━━━━━ Input

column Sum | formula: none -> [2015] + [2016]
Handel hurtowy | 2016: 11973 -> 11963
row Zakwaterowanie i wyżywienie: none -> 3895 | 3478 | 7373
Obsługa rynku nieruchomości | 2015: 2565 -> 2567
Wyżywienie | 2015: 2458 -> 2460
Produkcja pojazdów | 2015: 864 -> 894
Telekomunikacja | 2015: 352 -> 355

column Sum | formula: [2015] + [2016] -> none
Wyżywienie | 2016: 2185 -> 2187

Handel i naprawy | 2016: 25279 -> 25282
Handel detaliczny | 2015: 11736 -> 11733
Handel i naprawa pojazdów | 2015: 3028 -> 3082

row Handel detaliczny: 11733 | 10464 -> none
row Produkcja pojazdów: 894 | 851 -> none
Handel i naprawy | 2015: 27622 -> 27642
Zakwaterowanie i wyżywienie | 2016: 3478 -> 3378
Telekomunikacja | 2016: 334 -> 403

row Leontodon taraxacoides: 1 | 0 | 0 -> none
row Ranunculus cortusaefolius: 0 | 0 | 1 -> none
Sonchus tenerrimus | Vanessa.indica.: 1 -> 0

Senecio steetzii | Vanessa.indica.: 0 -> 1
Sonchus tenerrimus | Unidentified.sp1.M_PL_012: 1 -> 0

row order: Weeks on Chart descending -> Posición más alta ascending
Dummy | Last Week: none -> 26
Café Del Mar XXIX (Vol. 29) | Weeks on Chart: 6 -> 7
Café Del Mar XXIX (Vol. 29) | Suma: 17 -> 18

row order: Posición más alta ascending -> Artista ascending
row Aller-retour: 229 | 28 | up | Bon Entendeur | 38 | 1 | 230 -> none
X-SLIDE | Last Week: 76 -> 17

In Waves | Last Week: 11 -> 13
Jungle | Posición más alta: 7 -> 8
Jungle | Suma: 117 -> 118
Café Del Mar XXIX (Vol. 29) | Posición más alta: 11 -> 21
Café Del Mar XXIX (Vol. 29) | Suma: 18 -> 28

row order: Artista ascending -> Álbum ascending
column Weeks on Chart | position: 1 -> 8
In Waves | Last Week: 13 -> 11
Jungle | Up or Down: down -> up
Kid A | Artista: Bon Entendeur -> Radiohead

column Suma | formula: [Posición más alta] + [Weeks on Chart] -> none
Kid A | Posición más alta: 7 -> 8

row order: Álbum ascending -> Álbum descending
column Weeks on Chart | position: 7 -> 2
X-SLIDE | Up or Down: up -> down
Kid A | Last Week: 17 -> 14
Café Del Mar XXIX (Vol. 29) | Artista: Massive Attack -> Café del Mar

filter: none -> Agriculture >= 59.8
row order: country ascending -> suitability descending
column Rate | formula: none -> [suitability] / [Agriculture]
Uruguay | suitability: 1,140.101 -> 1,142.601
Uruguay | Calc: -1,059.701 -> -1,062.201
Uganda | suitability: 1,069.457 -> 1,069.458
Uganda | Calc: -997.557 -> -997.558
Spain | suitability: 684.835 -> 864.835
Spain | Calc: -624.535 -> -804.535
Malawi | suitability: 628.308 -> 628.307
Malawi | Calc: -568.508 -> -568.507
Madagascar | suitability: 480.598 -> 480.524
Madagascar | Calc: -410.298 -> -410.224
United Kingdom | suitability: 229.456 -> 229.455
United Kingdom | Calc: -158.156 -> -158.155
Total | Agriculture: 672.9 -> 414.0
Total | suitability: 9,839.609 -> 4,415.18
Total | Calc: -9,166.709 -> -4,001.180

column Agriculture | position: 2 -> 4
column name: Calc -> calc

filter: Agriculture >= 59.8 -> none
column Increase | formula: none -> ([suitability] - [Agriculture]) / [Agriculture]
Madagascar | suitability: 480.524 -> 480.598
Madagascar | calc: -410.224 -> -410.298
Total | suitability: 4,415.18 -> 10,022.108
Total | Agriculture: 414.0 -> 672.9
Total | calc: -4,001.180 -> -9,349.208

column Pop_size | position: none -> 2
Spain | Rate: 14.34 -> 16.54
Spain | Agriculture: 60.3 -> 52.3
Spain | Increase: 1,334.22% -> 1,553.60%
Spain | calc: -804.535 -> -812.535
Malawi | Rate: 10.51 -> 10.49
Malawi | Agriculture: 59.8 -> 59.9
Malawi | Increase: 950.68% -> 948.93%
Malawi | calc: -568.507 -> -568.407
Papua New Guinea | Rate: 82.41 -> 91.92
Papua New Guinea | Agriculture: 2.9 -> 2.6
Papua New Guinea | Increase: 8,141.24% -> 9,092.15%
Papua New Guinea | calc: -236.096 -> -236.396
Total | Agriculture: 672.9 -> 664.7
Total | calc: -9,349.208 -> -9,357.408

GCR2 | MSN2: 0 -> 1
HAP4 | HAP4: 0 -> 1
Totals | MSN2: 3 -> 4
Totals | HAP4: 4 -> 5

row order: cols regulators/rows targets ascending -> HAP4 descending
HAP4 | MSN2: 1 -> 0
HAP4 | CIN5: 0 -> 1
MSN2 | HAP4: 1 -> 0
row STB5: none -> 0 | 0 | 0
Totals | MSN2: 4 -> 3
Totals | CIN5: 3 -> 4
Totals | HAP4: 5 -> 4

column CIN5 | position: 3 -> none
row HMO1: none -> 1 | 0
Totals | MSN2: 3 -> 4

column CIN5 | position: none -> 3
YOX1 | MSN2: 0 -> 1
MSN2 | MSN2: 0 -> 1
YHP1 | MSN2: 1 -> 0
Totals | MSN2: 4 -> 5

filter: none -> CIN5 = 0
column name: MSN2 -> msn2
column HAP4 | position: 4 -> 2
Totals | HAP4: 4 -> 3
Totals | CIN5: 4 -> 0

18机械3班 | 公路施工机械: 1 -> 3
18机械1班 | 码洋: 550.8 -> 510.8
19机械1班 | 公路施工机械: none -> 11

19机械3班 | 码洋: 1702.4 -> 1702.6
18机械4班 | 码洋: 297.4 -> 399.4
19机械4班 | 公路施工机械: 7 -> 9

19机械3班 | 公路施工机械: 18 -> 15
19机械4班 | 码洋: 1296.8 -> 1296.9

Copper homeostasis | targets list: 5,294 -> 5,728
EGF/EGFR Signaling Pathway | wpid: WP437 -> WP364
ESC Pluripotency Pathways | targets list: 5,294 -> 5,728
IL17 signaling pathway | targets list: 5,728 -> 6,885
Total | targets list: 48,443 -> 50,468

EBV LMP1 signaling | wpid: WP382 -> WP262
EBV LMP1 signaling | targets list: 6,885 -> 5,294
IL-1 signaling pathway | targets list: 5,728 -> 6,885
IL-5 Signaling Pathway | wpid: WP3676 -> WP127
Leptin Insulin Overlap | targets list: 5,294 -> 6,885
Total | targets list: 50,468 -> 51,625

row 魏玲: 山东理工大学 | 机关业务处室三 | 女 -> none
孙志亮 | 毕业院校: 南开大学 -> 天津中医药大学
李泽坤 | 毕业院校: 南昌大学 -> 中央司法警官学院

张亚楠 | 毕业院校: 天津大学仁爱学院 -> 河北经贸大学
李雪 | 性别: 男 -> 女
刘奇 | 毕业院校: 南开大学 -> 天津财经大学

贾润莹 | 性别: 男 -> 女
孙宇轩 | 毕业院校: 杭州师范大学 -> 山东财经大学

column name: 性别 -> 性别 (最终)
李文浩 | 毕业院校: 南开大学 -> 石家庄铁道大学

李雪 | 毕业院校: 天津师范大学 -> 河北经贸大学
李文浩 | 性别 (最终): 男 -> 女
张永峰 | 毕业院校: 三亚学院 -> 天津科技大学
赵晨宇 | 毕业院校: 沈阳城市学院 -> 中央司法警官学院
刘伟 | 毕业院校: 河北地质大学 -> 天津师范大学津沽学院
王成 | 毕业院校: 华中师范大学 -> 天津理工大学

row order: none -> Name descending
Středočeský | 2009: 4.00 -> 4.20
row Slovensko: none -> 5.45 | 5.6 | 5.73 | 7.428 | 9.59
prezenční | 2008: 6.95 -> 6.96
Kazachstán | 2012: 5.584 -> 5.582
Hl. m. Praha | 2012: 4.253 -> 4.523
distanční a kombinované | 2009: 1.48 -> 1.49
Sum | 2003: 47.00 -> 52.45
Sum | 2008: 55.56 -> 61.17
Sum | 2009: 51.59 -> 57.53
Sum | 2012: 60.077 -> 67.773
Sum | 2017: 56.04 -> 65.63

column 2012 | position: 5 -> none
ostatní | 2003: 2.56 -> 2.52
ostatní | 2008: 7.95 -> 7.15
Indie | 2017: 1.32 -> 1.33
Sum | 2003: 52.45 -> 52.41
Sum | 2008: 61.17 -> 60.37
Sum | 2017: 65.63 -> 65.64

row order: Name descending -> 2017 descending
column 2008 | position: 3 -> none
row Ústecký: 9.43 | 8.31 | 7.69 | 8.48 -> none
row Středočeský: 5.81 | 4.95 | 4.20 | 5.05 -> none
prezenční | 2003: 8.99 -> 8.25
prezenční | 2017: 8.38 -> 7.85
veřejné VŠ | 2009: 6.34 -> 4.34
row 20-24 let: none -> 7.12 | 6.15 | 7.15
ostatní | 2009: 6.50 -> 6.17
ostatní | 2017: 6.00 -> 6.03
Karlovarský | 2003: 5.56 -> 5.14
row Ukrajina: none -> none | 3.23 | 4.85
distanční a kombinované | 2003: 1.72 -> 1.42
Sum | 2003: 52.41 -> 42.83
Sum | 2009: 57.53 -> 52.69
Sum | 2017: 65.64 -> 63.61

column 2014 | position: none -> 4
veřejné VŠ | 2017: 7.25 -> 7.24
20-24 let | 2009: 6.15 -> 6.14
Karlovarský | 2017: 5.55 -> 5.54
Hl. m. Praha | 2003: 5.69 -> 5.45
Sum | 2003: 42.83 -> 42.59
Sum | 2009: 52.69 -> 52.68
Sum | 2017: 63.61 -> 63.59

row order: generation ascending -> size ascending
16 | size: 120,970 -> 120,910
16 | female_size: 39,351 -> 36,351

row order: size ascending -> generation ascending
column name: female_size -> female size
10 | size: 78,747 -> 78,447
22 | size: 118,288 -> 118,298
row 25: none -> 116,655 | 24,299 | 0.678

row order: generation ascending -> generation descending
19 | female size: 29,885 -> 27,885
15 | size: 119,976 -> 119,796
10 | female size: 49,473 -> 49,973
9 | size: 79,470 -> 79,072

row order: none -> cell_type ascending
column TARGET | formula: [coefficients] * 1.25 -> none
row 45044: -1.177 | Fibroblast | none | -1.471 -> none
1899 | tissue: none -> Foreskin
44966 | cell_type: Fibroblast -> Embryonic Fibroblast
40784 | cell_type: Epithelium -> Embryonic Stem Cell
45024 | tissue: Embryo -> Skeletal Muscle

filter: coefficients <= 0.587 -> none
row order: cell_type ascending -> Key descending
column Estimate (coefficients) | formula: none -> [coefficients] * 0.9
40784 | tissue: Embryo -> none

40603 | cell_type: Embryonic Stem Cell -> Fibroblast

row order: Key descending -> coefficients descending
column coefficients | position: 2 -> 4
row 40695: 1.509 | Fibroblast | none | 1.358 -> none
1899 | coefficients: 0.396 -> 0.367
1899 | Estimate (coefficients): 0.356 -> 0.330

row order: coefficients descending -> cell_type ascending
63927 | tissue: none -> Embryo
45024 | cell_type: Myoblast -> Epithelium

━━━━━━━━━━

_The problem_
The lines from the first of the entries through the line holding "row Produkcja pojazdów: 894 | 851 -> none" are to be restated word for word, and no others.

_Answer for this exercise_
column Sum | formula: none -> [2015] + [2016]
Handel hurtowy | 2016: 11973 -> 11963
row Zakwaterowanie i wyżywienie: none -> 3895 | 3478 | 7373
Obsługa rynku nieruchomości | 2015: 2565 -> 2567
Wyżywienie | 2015: 2458 -> 2460
Produkcja pojazdów | 2015: 864 -> 894
Telekomunikacja | 2015: 352 -> 355

column Sum | formula: [2015] + [2016] -> none
Wyżywienie | 2016: 2185 -> 2187

Handel i naprawy | 2016: 25279 -> 25282
Handel detaliczny | 2015: 11736 -> 11733
Handel i naprawa pojazdów | 2015: 3028 -> 3082

row Handel detaliczny: 11733 | 10464 -> none
row Produkcja pojazdów: 894 | 851 -> none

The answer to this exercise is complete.